START Information given
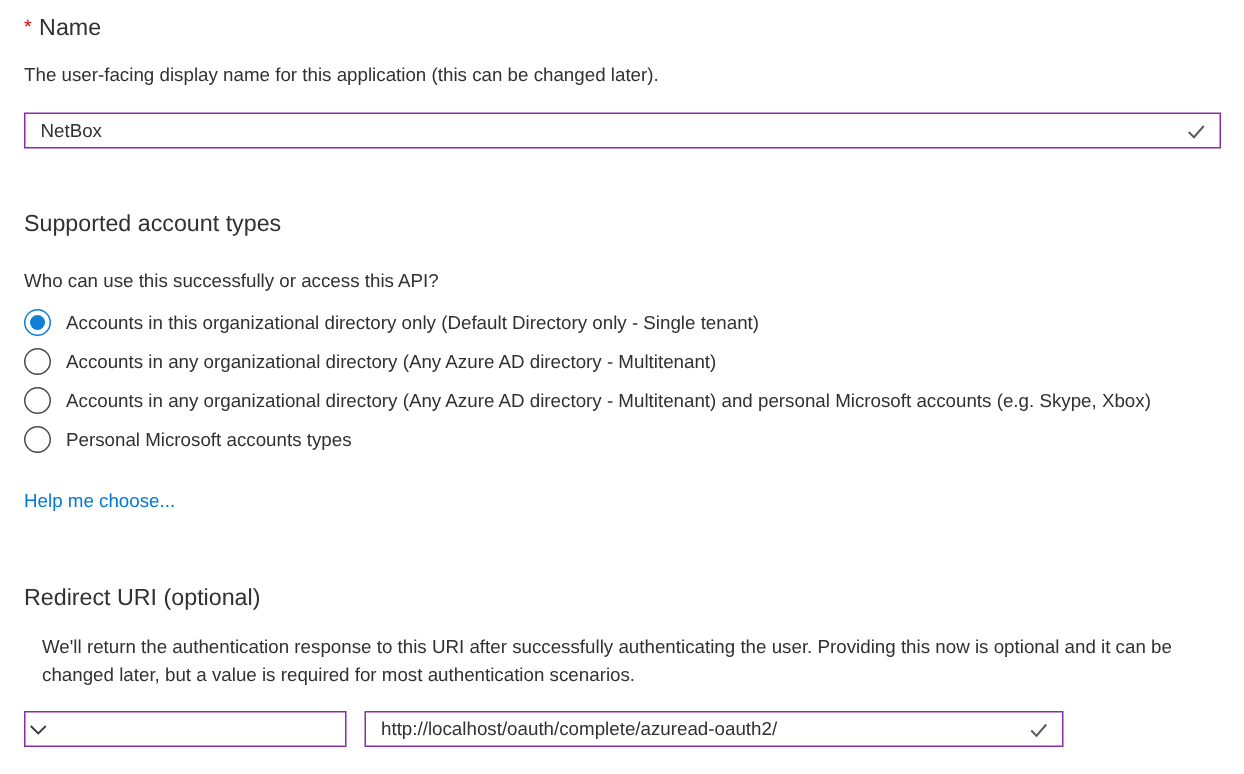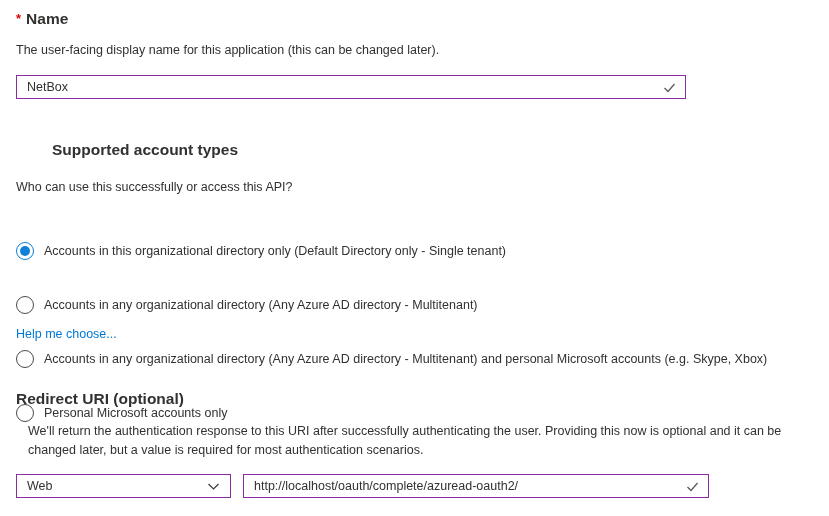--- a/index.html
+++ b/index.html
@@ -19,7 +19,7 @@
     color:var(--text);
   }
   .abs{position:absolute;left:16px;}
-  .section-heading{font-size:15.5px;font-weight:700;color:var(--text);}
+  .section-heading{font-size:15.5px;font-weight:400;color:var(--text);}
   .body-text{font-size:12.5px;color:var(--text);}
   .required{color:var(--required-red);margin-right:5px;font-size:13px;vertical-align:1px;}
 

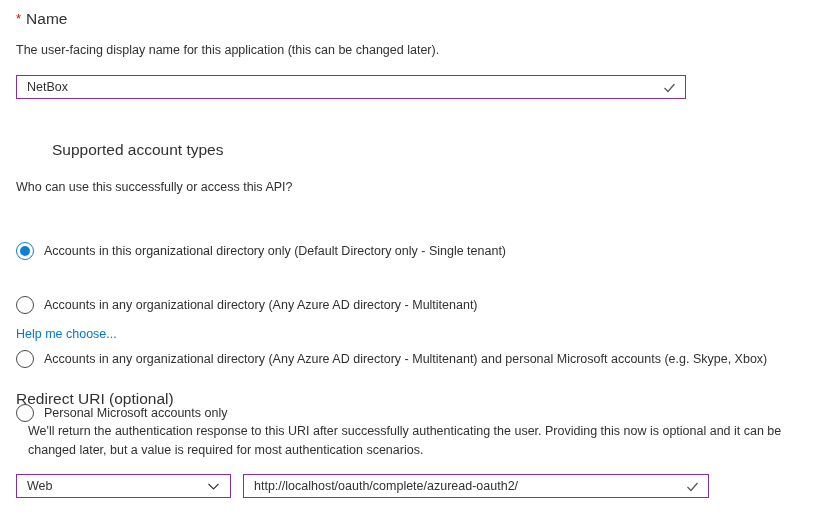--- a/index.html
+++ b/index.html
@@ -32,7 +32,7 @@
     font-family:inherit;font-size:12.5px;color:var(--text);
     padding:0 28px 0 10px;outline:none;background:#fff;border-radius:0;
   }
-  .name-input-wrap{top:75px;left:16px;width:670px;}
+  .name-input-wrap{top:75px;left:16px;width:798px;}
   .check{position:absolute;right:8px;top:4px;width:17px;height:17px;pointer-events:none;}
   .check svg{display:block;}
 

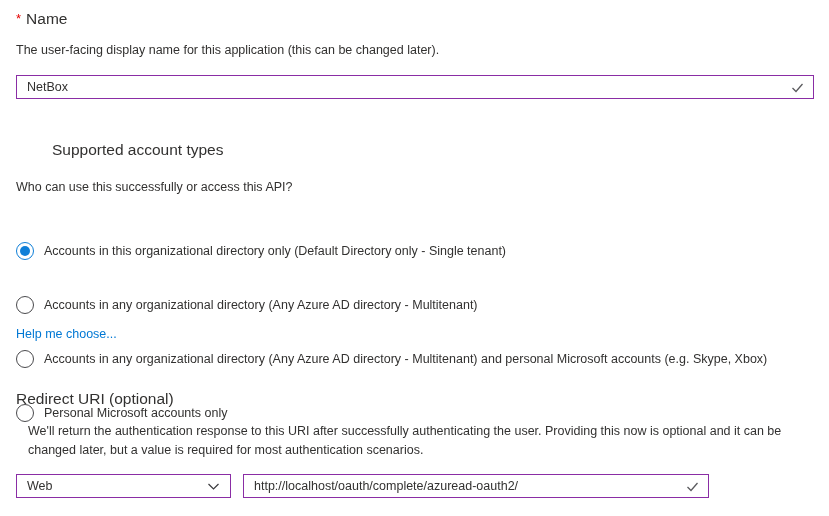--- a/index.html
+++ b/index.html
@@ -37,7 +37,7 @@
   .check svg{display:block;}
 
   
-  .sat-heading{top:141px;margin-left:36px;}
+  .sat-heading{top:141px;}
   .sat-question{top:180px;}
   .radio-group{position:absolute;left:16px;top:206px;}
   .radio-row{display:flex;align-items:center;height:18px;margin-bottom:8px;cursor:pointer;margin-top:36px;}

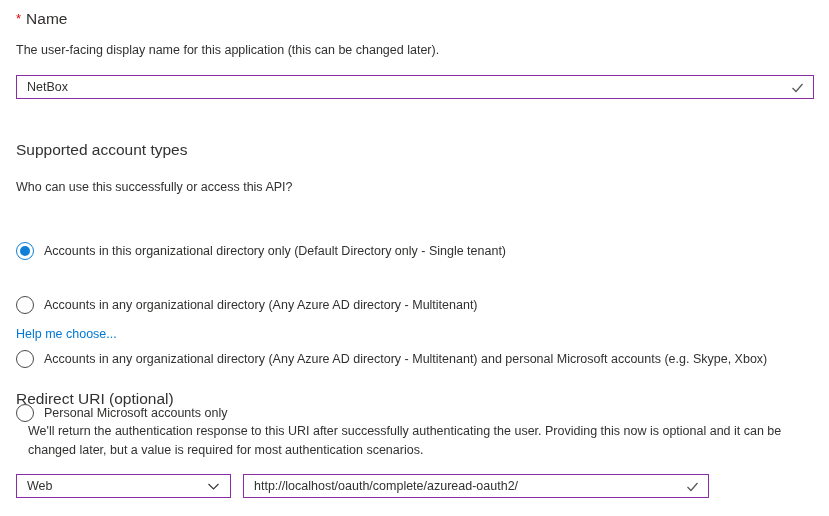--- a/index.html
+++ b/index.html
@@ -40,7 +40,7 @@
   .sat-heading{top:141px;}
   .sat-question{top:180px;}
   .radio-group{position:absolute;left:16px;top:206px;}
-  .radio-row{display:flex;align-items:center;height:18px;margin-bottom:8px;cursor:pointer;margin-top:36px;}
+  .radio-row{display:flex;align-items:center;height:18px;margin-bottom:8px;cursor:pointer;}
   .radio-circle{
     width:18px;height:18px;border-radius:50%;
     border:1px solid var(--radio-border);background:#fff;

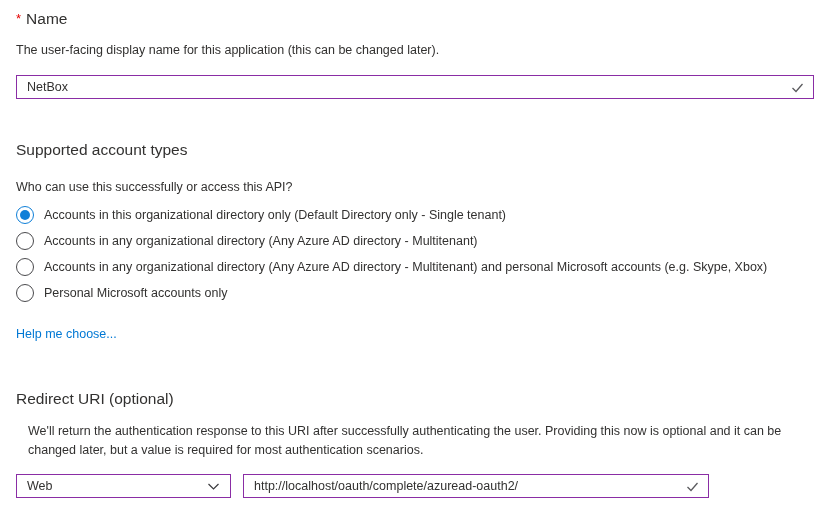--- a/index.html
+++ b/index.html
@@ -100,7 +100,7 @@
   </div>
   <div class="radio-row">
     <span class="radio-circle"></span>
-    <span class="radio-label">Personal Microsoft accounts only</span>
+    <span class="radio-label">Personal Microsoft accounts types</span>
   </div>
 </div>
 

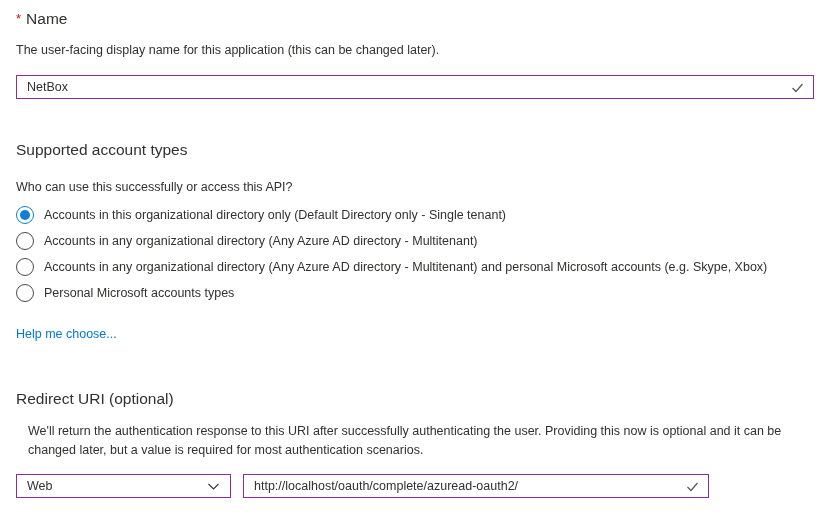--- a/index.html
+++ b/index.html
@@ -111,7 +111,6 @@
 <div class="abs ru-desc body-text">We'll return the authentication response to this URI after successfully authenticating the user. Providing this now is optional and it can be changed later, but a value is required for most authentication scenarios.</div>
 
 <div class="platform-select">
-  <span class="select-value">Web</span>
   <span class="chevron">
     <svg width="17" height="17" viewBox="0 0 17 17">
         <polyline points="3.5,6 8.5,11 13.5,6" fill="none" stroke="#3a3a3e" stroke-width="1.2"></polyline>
END Information given
» **Task directions**:
Type out each line of the records above exactly, skipping any pictures.

» **Result of the exercise**:
--- a/index.html
+++ b/index.html
@@ -19,7 +19,7 @@
     color:var(--text);
   }
   .abs{position:absolute;left:16px;}
-  .section-heading{font-size:15.5px;font-weight:700;color:var(--text);}
+  .section-heading{font-size:15.5px;font-weight:400;color:var(--text);}
   .body-text{font-size:12.5px;color:var(--text);}
   .required{color:var(--required-red);margin-right:5px;font-size:13px;vertical-align:1px;}
 

--- a/index.html
+++ b/index.html
@@ -32,7 +32,7 @@
     font-family:inherit;font-size:12.5px;color:var(--text);
     padding:0 28px 0 10px;outline:none;background:#fff;border-radius:0;
   }
-  .name-input-wrap{top:75px;left:16px;width:670px;}
+  .name-input-wrap{top:75px;left:16px;width:798px;}
   .check{position:absolute;right:8px;top:4px;width:17px;height:17px;pointer-events:none;}
   .check svg{display:block;}
 

--- a/index.html
+++ b/index.html
@@ -37,7 +37,7 @@
   .check svg{display:block;}
 
   
-  .sat-heading{top:141px;margin-left:36px;}
+  .sat-heading{top:141px;}
   .sat-question{top:180px;}
   .radio-group{position:absolute;left:16px;top:206px;}
   .radio-row{display:flex;align-items:center;height:18px;margin-bottom:8px;cursor:pointer;margin-top:36px;}

--- a/index.html
+++ b/index.html
@@ -40,7 +40,7 @@
   .sat-heading{top:141px;}
   .sat-question{top:180px;}
   .radio-group{position:absolute;left:16px;top:206px;}
-  .radio-row{display:flex;align-items:center;height:18px;margin-bottom:8px;cursor:pointer;margin-top:36px;}
+  .radio-row{display:flex;align-items:center;height:18px;margin-bottom:8px;cursor:pointer;}
   .radio-circle{
     width:18px;height:18px;border-radius:50%;
     border:1px solid var(--radio-border);background:#fff;

--- a/index.html
+++ b/index.html
@@ -100,7 +100,7 @@
   </div>
   <div class="radio-row">
     <span class="radio-circle"></span>
-    <span class="radio-label">Personal Microsoft accounts only</span>
+    <span class="radio-label">Personal Microsoft accounts types</span>
   </div>
 </div>
 

--- a/index.html
+++ b/index.html
@@ -111,7 +111,6 @@
 <div class="abs ru-desc body-text">We'll return the authentication response to this URI after successfully authenticating the user. Providing this now is optional and it can be changed later, but a value is required for most authentication scenarios.</div>
 
 <div class="platform-select">
-  <span class="select-value">Web</span>
   <span class="chevron">
     <svg width="17" height="17" viewBox="0 0 17 17">
         <polyline points="3.5,6 8.5,11 13.5,6" fill="none" stroke="#3a3a3e" stroke-width="1.2"></polyline>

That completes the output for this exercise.